5th September 2019, 8 min read

Passing integers by reference can be expensive…

9 thoughts on “Passing integers by reference can be expensive…”

Travis Downs says:

September 5, 2019 at 9:32 pm

This effect is due to possible aliasing. The compiler can’t be sure the array and the passed in value don’t overlap (i.e., that the referenced value isn’t one of the array elements). In the case of aliasing, the semantics of the two loops are not the same, since the value i will be modified by the assignment (once) in addition to the increment (maybe it’s even UB due to double-modifcation w/o sequence point). So the compiler emits this conservative code which reloads the value each time. In addition to slower code due to the in-memory increment, optimizations like vectorization are inhibited.
1. Travis Downs says:
  
  September 5, 2019 at 10:07 pm
  
  Possible fixes:
  
  1) Copy i into a local before the loop. This way the compiler knows aliasing isn’t possible since i is an unescaped local. You’ll have to copy i back at the end to maintain the semantics of incrementing k times.
  
  2) Put the __restrict qualifier on eitheri or x, or both.
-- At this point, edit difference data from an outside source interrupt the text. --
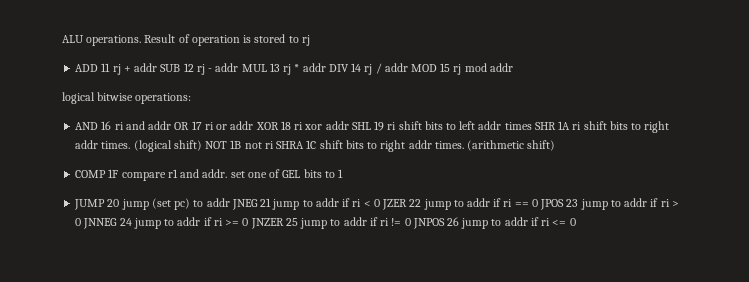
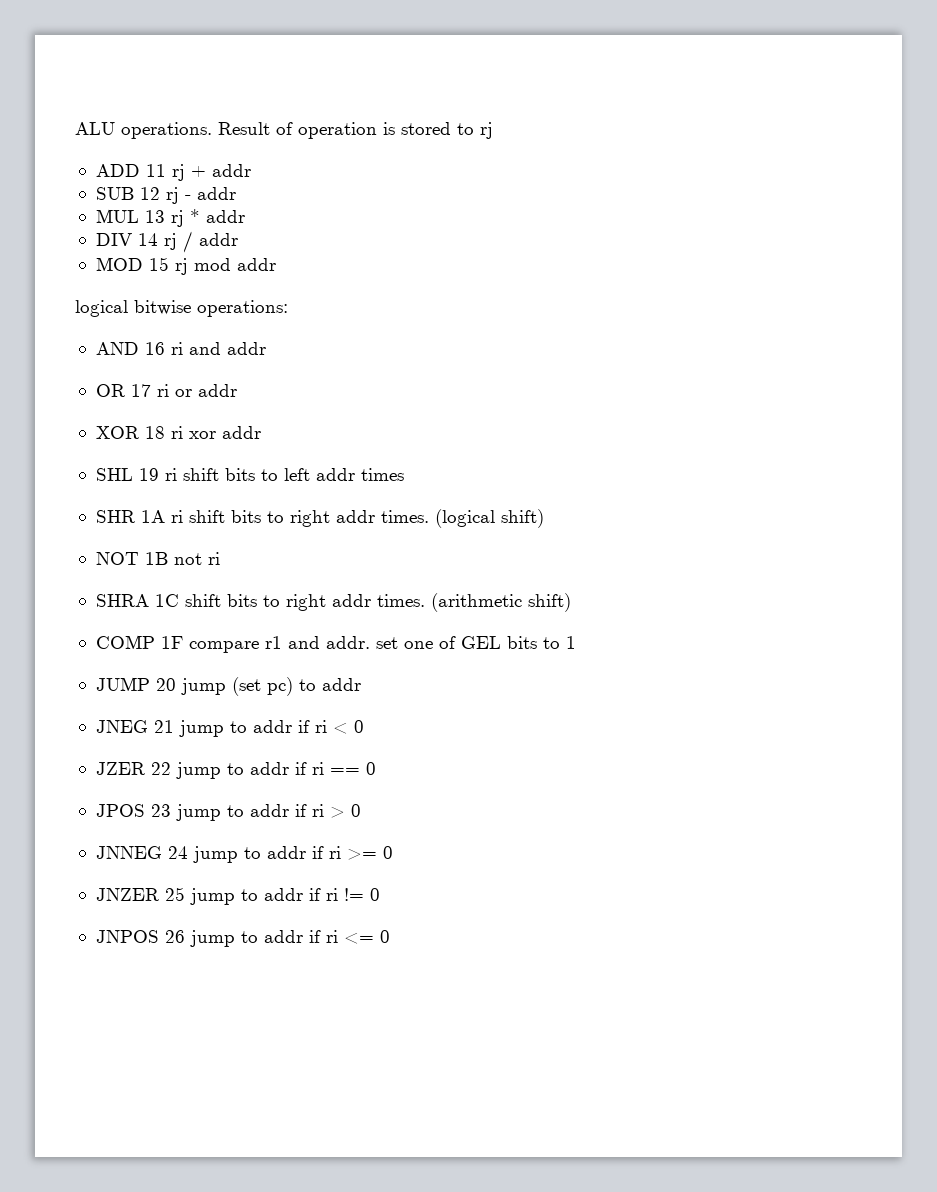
(158, 67) none -> (251, 170) //
(239, 67) none -> (236, 193) //
(326, 67) none -> (245, 216) //
(408, 67) none -> (238, 239) //
(172, 125) none -> (266, 348) //
(254, 125) none -> (237, 390) //
(349, 125) none -> (261, 432) //
(532, 126) none -> (404, 474) //
(202, 145) none -> (544, 518) //
(274, 145) none -> (220, 558) //
(230, 202) none -> (361, 684) //
(380, 203) none -> (364, 726) //
(538, 203) none -> (376, 768) //
(82, 222) none -> (361, 810) //
(249, 222) none -> (393, 852) //
(411, 222) none -> (380, 894) //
Roughly speaking, this tells the compiler the values don’t overlap. It isn’t standard in C++, but is relatively widely supported, perhaps because it is standard in C.
  
  3) Use different types. If the type pointed to byx is different than the type of i, most compilers use type based aliasing analysis (TBAA) to prove aliasing doesn’t occur.
  
  The compiler could also save you, e.g., by checking whether aliasing occurs at runtime, eg checking whether the address of i falls in the range x – x + k. I’m fact, both clang and gcc do this for slightly simpler cases, where i is not incremented: if the runtime check passes, the fast loop is used, otherwise it falls back to the conservative one.
  1. Daniel Lemire says:
    
    September 5, 2019 at 10:30 pm
    Use different types.
    
    In my opinion, this is trickier than it sounds. Naively, I would think that ‘counter’ in the example below is of a type distinct from ‘uint64_t’… but I see the same bad optimization effect, possibly because the standard does not allow the compiler to forbid aliasing of this sort. And this says nothing about real C++ code where it is not always immediately obvious what the actual type is (due to the tendency of C++ programmers to abstract away types).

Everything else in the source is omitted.